**AIM OF THE TASK:**
For the data below, the lines that hold "boresight" should be counted; only the resulting number is expected.
:: TASK INPUTS ::
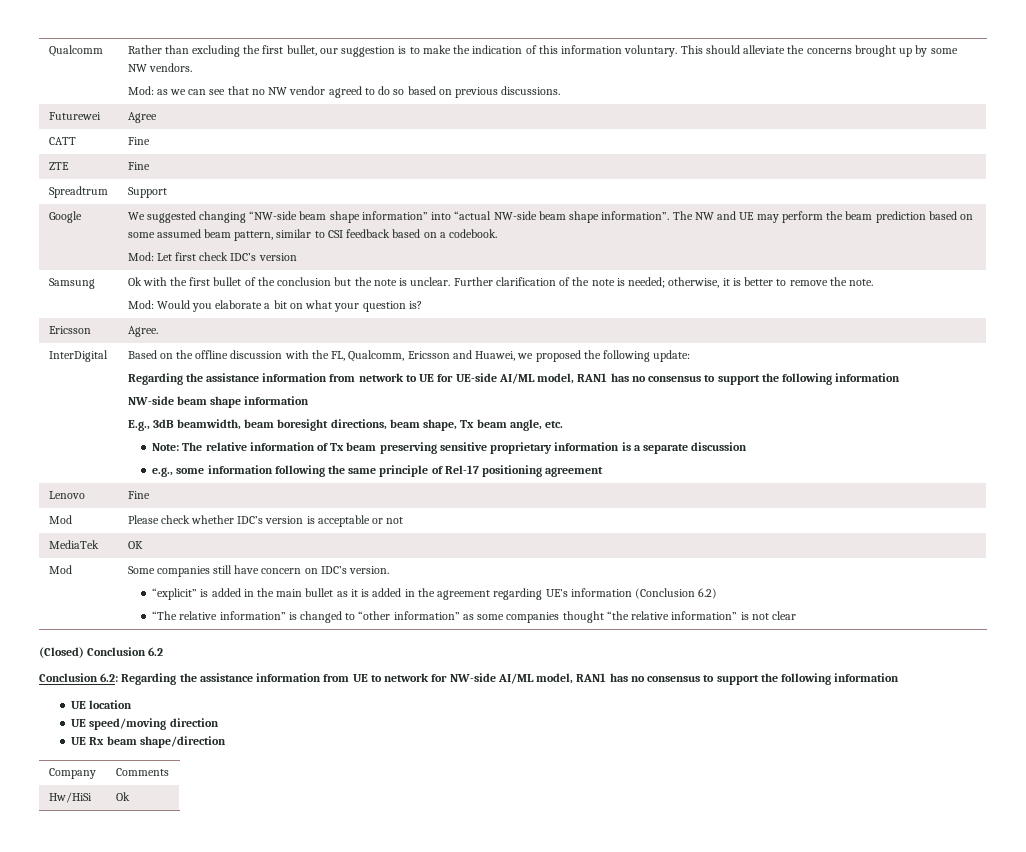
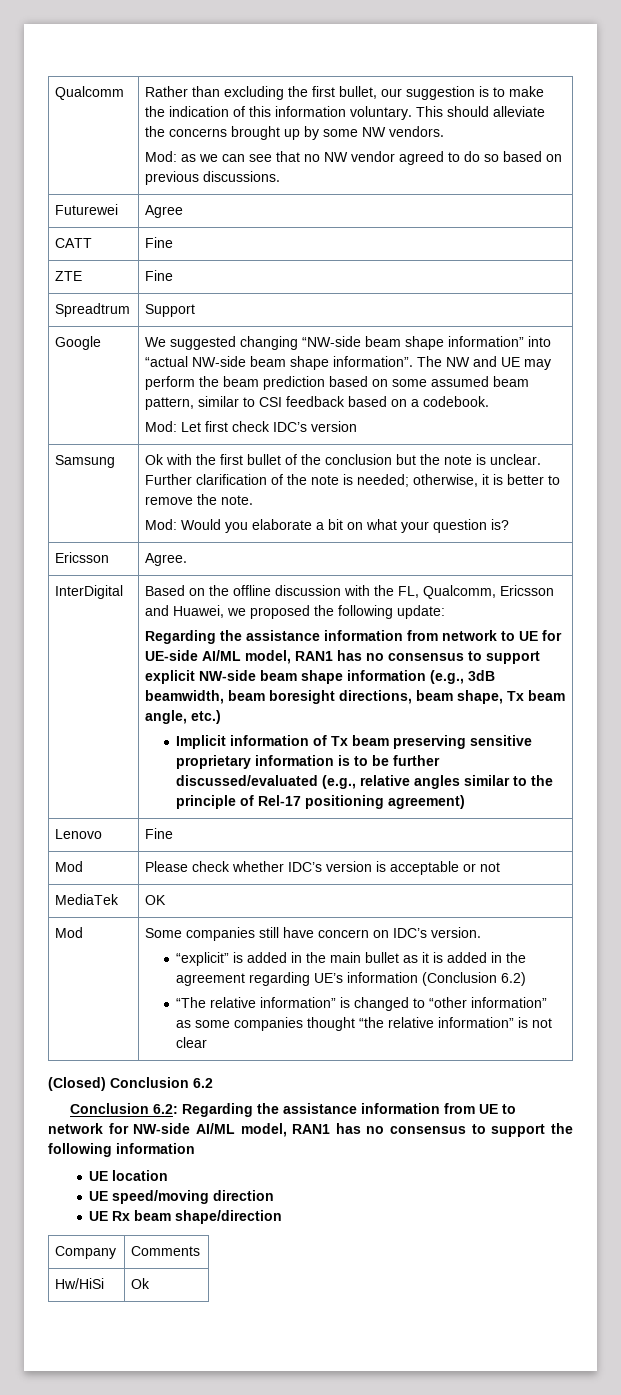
- Regarding the assistance information from network to UE for UE-side AI/ML model, RAN1 has no consensus to support the following information
- NW-side beam shape information
- E.g., 3dB beamwidth, beam boresight directions, beam shape, Tx beam angle, etc.
- Note: The relative information of Tx beam preserving sensitive proprietary information is a separate discussion
- e.g., some information following the same principle of Rel-17 positioning agreement
+ Regarding the assistance information from network to UE for UE-side AI/ML model, RAN1 has no consensus to support explicit NW-side beam shape information (e.g., 3dB beamwidth, beam boresight directions, beam shape, Tx beam angle, etc.)
+ Implicit information of Tx beam preserving sensitive proprietary information is to be further discussed/evaluated (e.g., relative angles similar to the principle of Rel-17 positioning agreement)

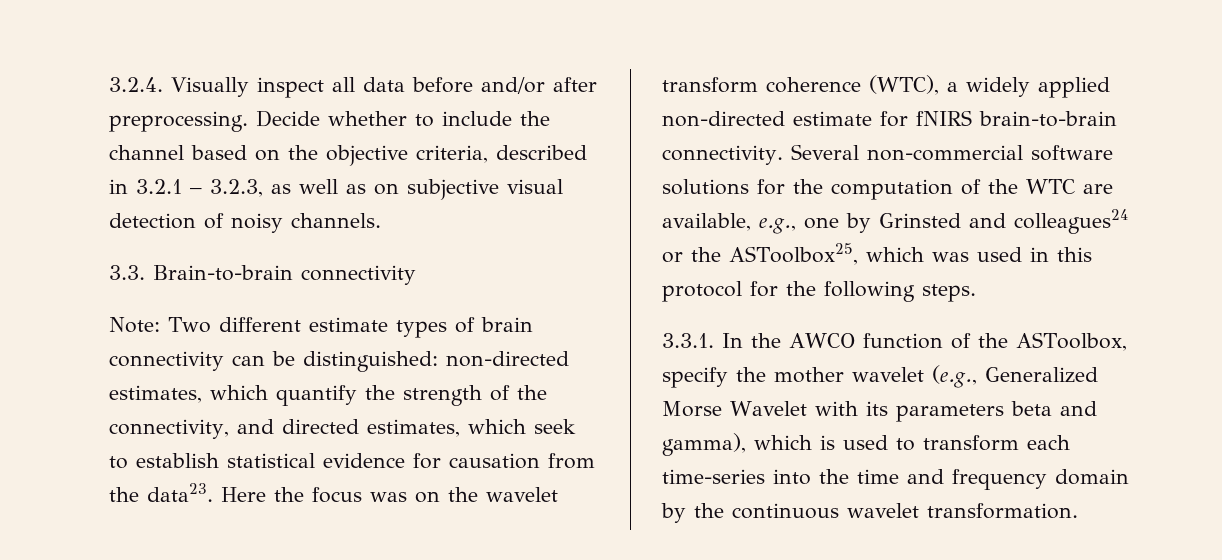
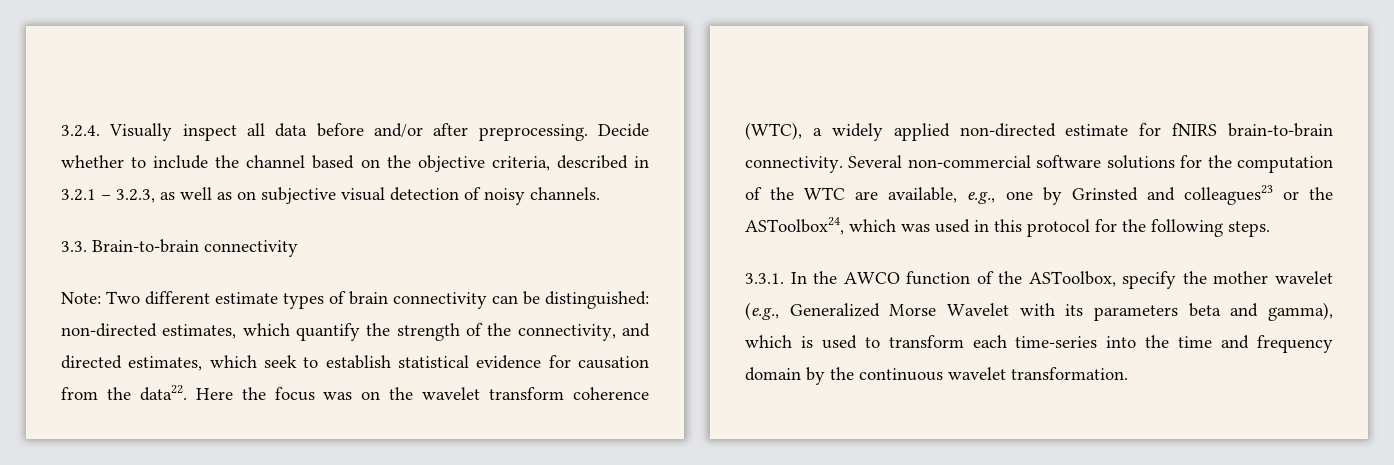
- Note: Two different estimate types of brain connectivity can be distinguished: non-directed estimates, which quantify the strength of the connectivity, and directed estimates, which seek to establish statistical evidence for causation from the data23.
+ Note: Two different estimate types of brain connectivity can be distinguished: non-directed estimates, which quantify the strength of the connectivity, and directed estimates, which seek to establish statistical evidence for causation from the data22.
- Several non-commercial software solutions for the computation of the WTC are available, e.g., one by Grinsted and colleagues24 or the ASToolbox25, which was used in this protocol for the following steps.
+ Several non-commercial software solutions for the computation of the WTC are available, e.g., one by Grinsted and colleagues23 or the ASToolbox24, which was used in this protocol for the following steps.

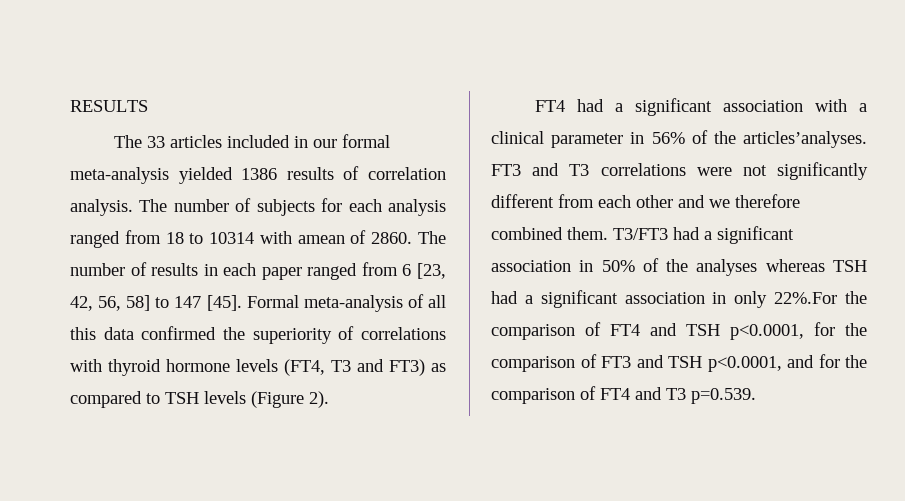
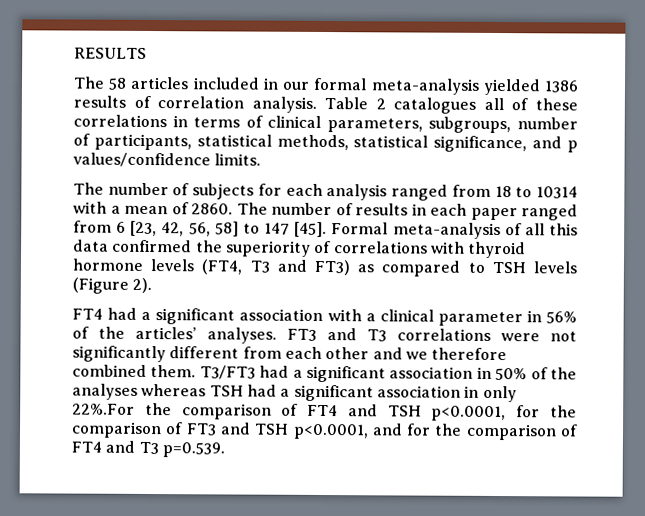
- The 33 articles included in our formal meta-analysis yielded 1386 results of correlation analysis. The number of subjects for each analysis ranged from 18 to 10314 with amean of 2860.
+ The 58 articles included in our formal meta-analysis yielded 1386 results of correlation analysis. Table 2 catalogues all of these correlations in terms of clinical parameters, subgroups, number of participants, statistical methods, statistical significance, and p values/confidence limits.
+ The number of subjects for each analysis ranged from 18 to 10314 with a mean of 2860.
- FT4 had a significant association with a clinical parameter in 56% of the articles’analyses.
+ FT4 had a significant association with a clinical parameter in 56% of the articles’ analyses.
:::
**EXPECTED OUTPUT:**
2